Shield laws protect against civil liability.
- This may prevent the enforcement of civil lawsuits or judgments from other states that try to punish a health care provider for providing, seeking, or supporting abortion or gender-affirming care. It may also allow for “clawback” actions, which allow providers to sue to recover damages from litigation in another state as a result of providing, receiving, or assisting in the provision of certain health care.
- For details, visit UCLA’s State Shield Law Tracker.
Shield laws include protections related to professional liability insurance and health plans.
- This may prevent malpractice and liability insurers from dropping a health care provider, raising rates, or denying coverage because they provide health care that is lawful in Massachusetts —even if that care is restricted or penalized in another state.
- It may also prevent health insurance plans/insurers from including contract clauses that would cancel or refuse to renew a contract because of out of state legal or disciplinary action regarding care that is legal in Massachusetts.
- For details, visit UCLA’s State Shield Law Tracker.
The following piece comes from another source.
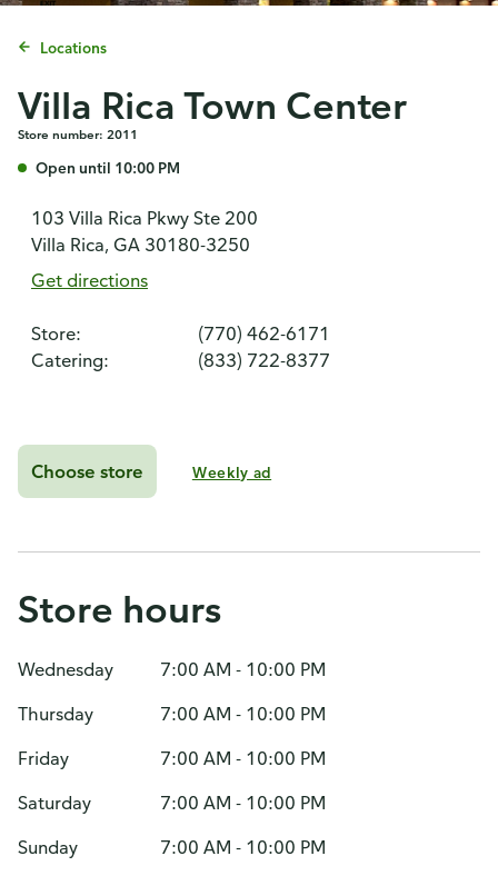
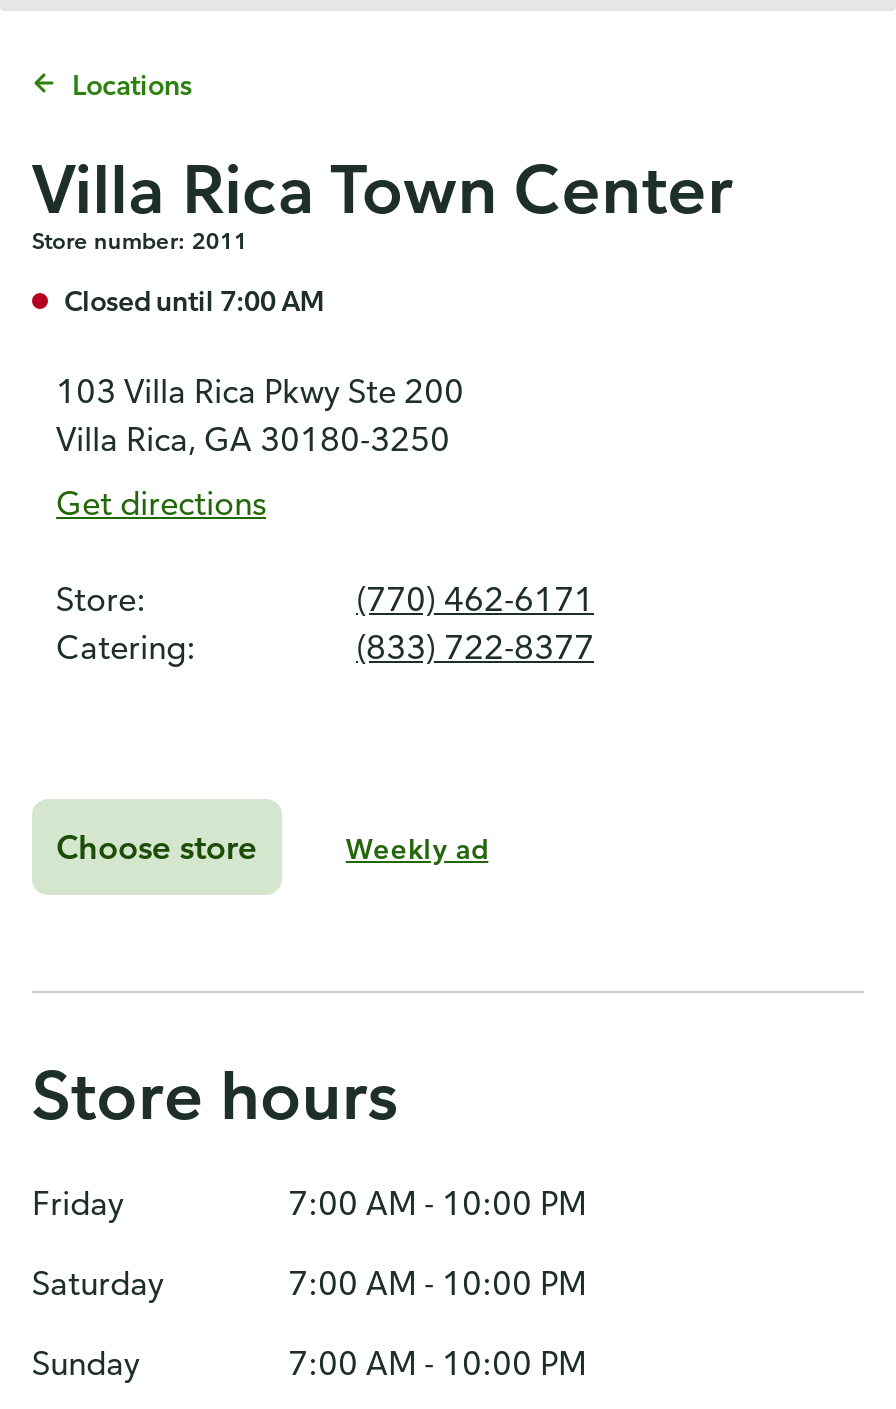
[36,158,180,177] Open until 10:00 PM -> [64,283,324,317] Closed until 7:00 AM
[18,658,326,725] Wednesday | 7:00 AM - 10:00 PM | Thursday | 7:00 AM - 10:00 PM -> none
Shield laws do not include protections against disclosure of medical information for lawfully protected health care.
Beginning January 1, 2026, providers ordering prescriptions for reproductive health care or gender-affirming care will be able to request that the name of their practice appear on the label, instead of the prescriber’s name.
- The state’s shield law does not include protections against the disclosure of medical information to other states for lawfully protected health care.